A Toothpaste Metaphor

I remember my dad telling me a story about some people he knew getting a divorce over how to squeeze a tooth paste tube. That just seemed like the craziest thing to me. The man liked to squeeze the tube in the middle and the woman liked to squeeze her tube from the end. It didn’t make any sense! I must have been ten or eleven years old the time I heard the story. At that age it seemed so obvious that if this issue truly was irreconcilable the solution was simple. His and hers tubes of tooth paste could have saved that marriage. Nobody listens to kids. IMG_0161
It’s funny how stories like that stick with you. My wife is one of those evil middle of the tube squeezers. It never occurred to me to get angry about it. I simply squeeze the tube from the end like I would anyway and I eliminate all signs of her past transgression. I’m fairly certain that she doesn’t begin each day looking at the tube of toothpaste and screaming to the ceiling, “Damn you Chris! You’ve erased all of the evidence that I stand against conformity and civility by squeezing the tube from the end!” At least I’ve never heard her say such a thing. I suppose I should ask if it bothers her. I suppose it’s no more impossible that she has lived in anguish with that annoying habit of mine, squeezing the toothpaste from the end, for thirty five years, than someone would actually divorce over it. Things could be boiling to a head and I don’t even know it. (My wife would like me to point out that she understands I am somewhat OCD. I’m not sure why she insisted I add this point while editing.)

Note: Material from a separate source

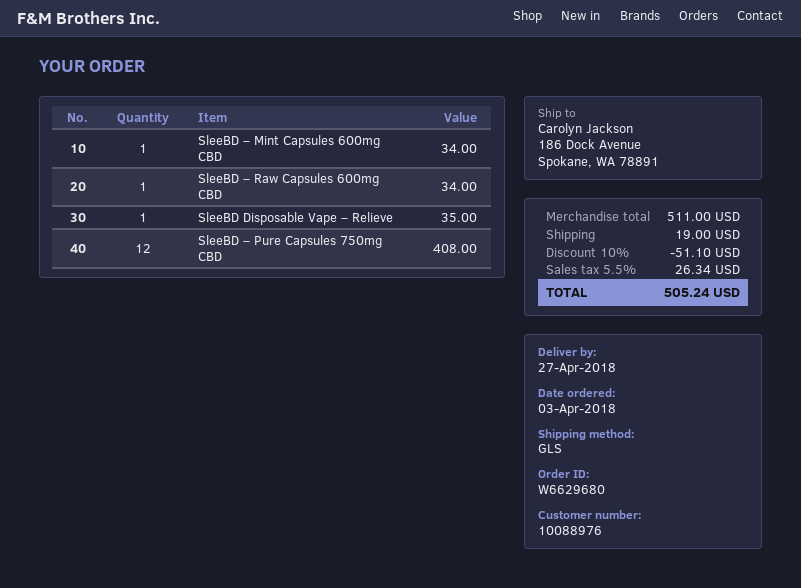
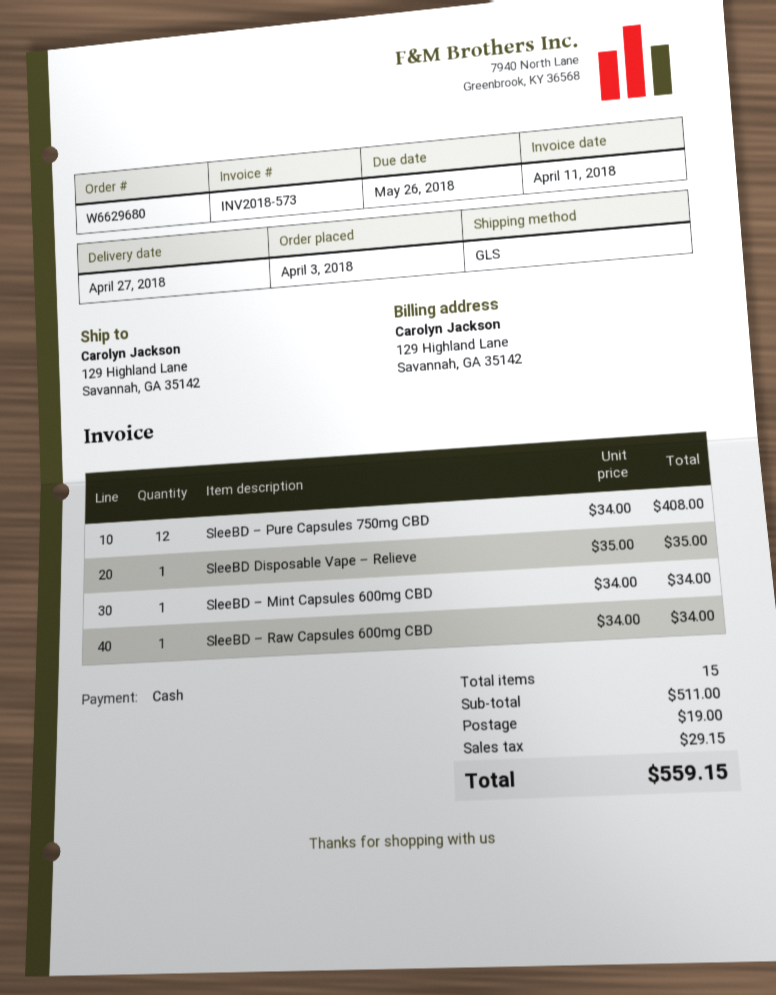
ship to: 186 Dock Avenue, Spokane, WA 78891 -> 129 Highland Lane, Savannah, GA 35142
discount: 10% = 51.10 -> none
tax: 26.34 -> 29.15
total: 505.24 -> 559.15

I suppose that particular divorce was more about spite than anything else. If it were anything else my solution as a boy or the one I employ as a devoted husband would have been enough. I don’t know if that particular couple had children or not. If they did, I would imagine that has more to do with our current state of affairs than anything. We seem to find more satisfaction in political victories than solutions these days. I hope that couple went on to find happiness in their lives. I’m the sort who needs a partner to share my life with. “Live and let live” is an idiom that originated in the trenches during WWI. It was a coping mechanism to facilitate conflict avoidance. It was born of the ideal that while facing arduous circumstance unity was required to succeed against a greater evil. We need more of that. It doesn’t really matter where we squeeze the toothpaste.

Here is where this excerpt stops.